4. Future Developments

[15] Further generalization of the plasmasphere toroidal model is planned, to include temporal variations on the timescale of about a day. Preliminary investigations of this effect for the data of 31 March 1998 indicate a significant improvement in the ionospheric vertical TEC diurnal pattern if plasmasphere variations are allowed. Further refinement of the plasmasphere TEC model already is in progress. The formula for the plasmaspheric slant TEC will be compared to slant TEC variations derived from the Sheffield University Plasmasphere Ionosphere Model (SUPIM) [Bailey and Balan, 1996], both to enhance the functional form and to define a more appropriate scope for the initial parametric values.

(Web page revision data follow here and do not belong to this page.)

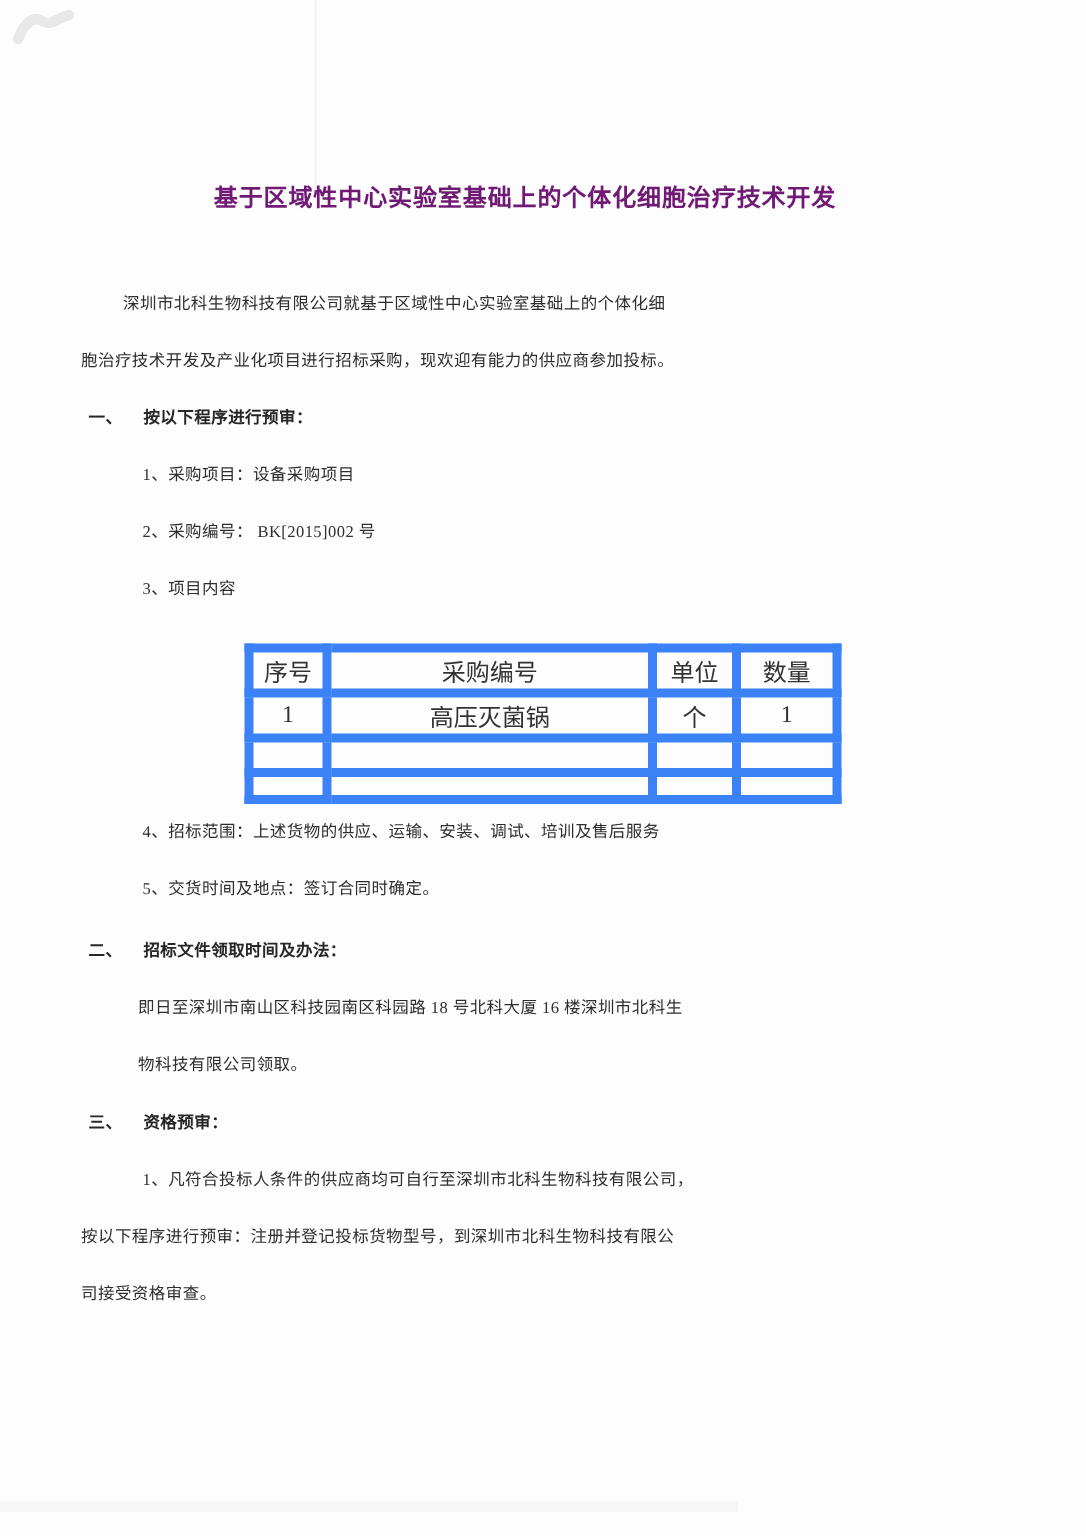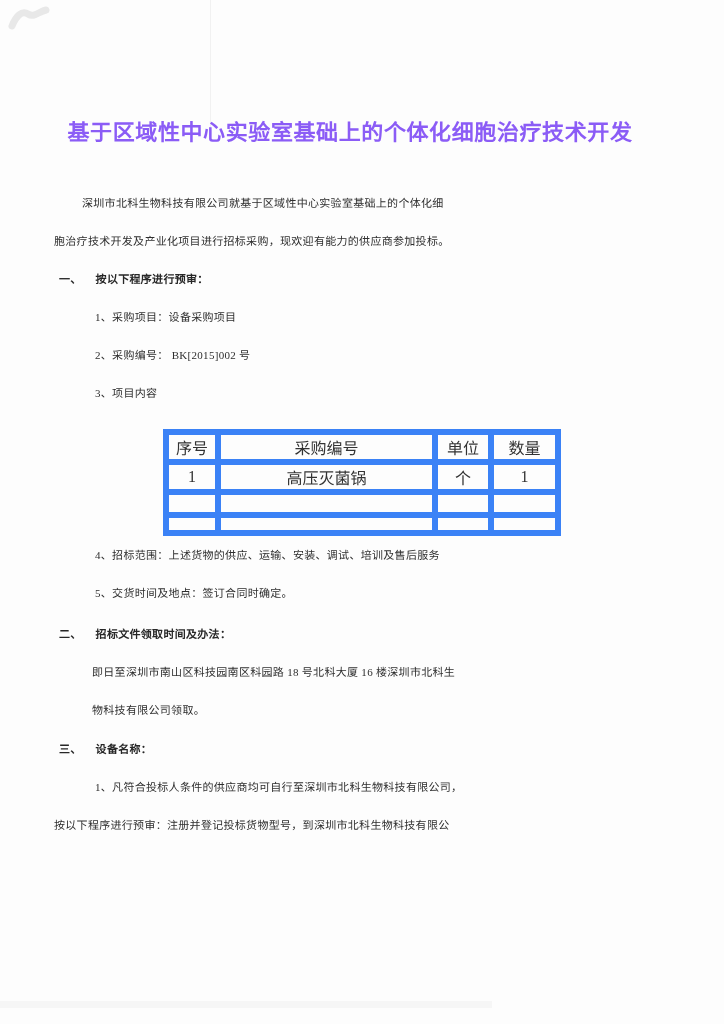--- a/index.html
+++ b/index.html
@@ -31,9 +31,9 @@
   .title {
     text-align: center;
     font-weight: bold;
-    font-size: 22px;
+    font-size: 16px;
     letter-spacing: 0.6px;
-    color: #8b5cf6;
+    color: #701a75;
     margin-right: 24px;
   }
   .t1 { margin-top: 114px; }

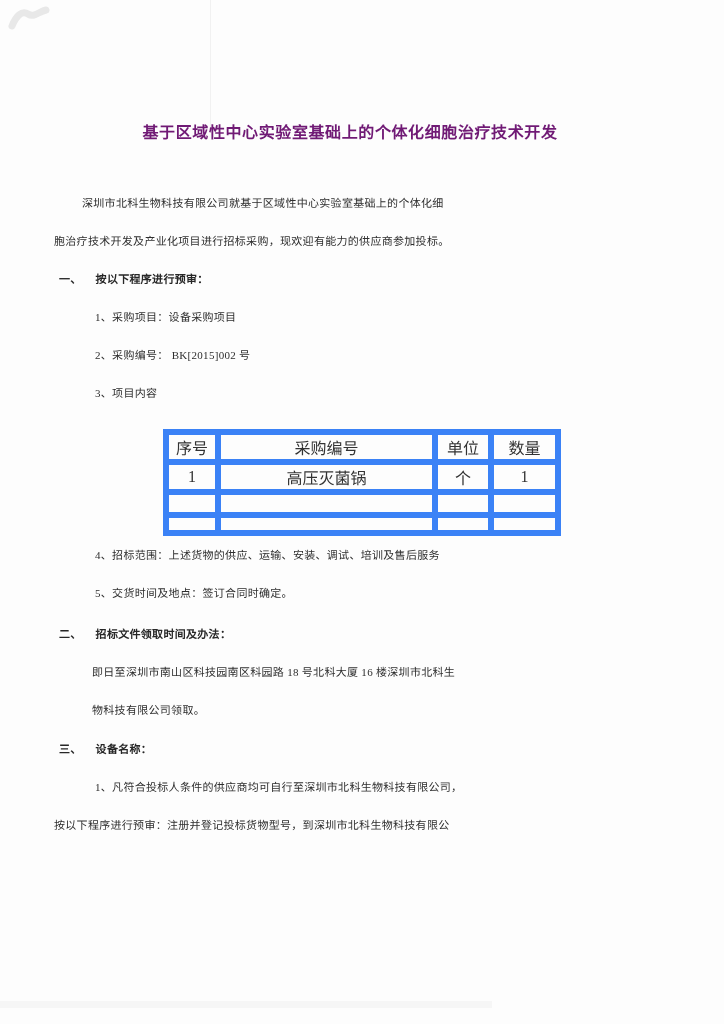--- a/index.html
+++ b/index.html
@@ -142,7 +142,7 @@
     <p class="line subbody">即日至深圳市南山区科技园南区科园路 18 号北科大厦 16 楼深圳市北科生</p>
     <p class="line subbody">物科技有限公司领取。</p>
 
-    <p class="line sec-heading h3sec"><span class="num">三、</span><span>设备名称：</span></p>
+    <p class="line sec-heading h3sec"><span class="num">三、</span><span>资格预审：</span></p>
     <p class="line item">1、凡符合投标人条件的供应商均可自行至深圳市北科生物科技有限公司，</p>
     <p class="line">按以下程序进行预审：注册并登记投标货物型号，到深圳市北科生物科技有限公</p>
 

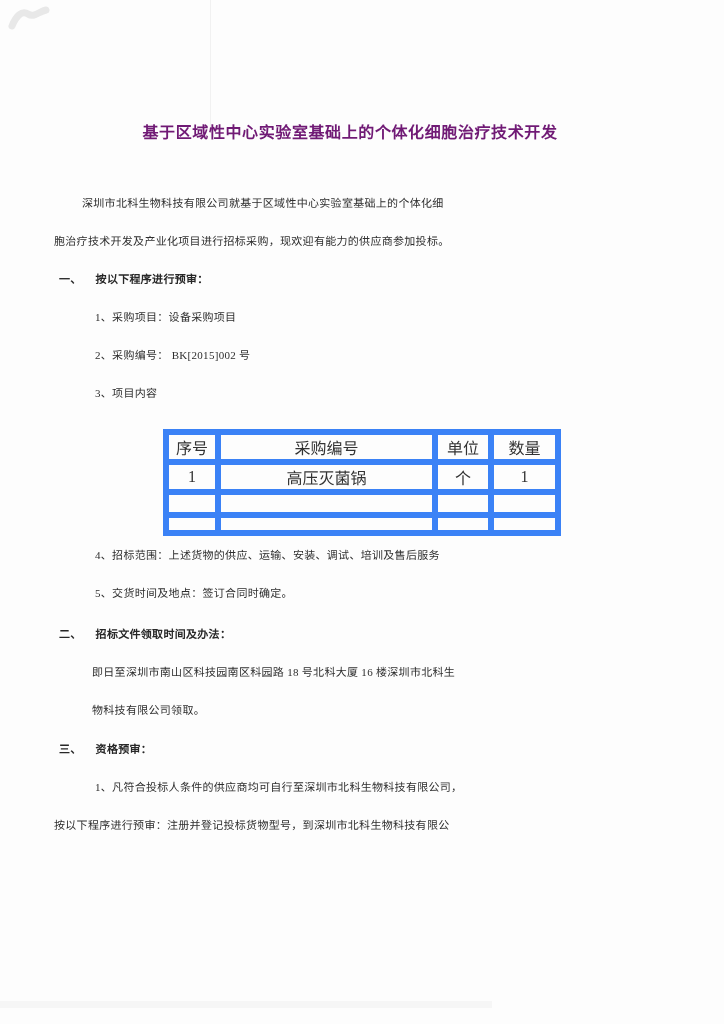--- a/index.html
+++ b/index.html
@@ -145,6 +145,7 @@
     <p class="line sec-heading h3sec"><span class="num">三、</span><span>资格预审：</span></p>
     <p class="line item">1、凡符合投标人条件的供应商均可自行至深圳市北科生物科技有限公司，</p>
     <p class="line">按以下程序进行预审：注册并登记投标货物型号，到深圳市北科生物科技有限公</p>
+    <p class="line">司接受资格审查。</p>
 
   </div>
 </div>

[16] Additional TEC data, subsequent to the spring 1999 campaign at Ascension Island, are now available from the Ionospheric Measuring System deployed there, for further performance evaluations and validation studies. Comparisons of the plasmasphere and ionosphere patterns derived for sites at various latitudes are planned, and comparisons of the derived ionospheric TEC to TOPEX measurements also are being considered.

5. Conclusions

[17] A preliminary technique for calibrating GPS receivers and measuring separate TEC contributions for the ionosphere and plasmasphere has been developed, and produces reasonable results for both components in certain conditions. Some such technique is necessary to achieve precise calibrations for obtaining accurate TEC data for equatorial regions that are affected by the plasmasphere. With further development, it may be possible for the technique described here to approach the accuracy of the SCORE method in midlatitude regions.

Acknowledgments

[18] One of the authors (A.J.M.) is grateful to Nick Lunt for performing the ionospheric model validations for SCORE that inspired this extension of the method. This research was supported by AFRL contract F19628-97-C-0078.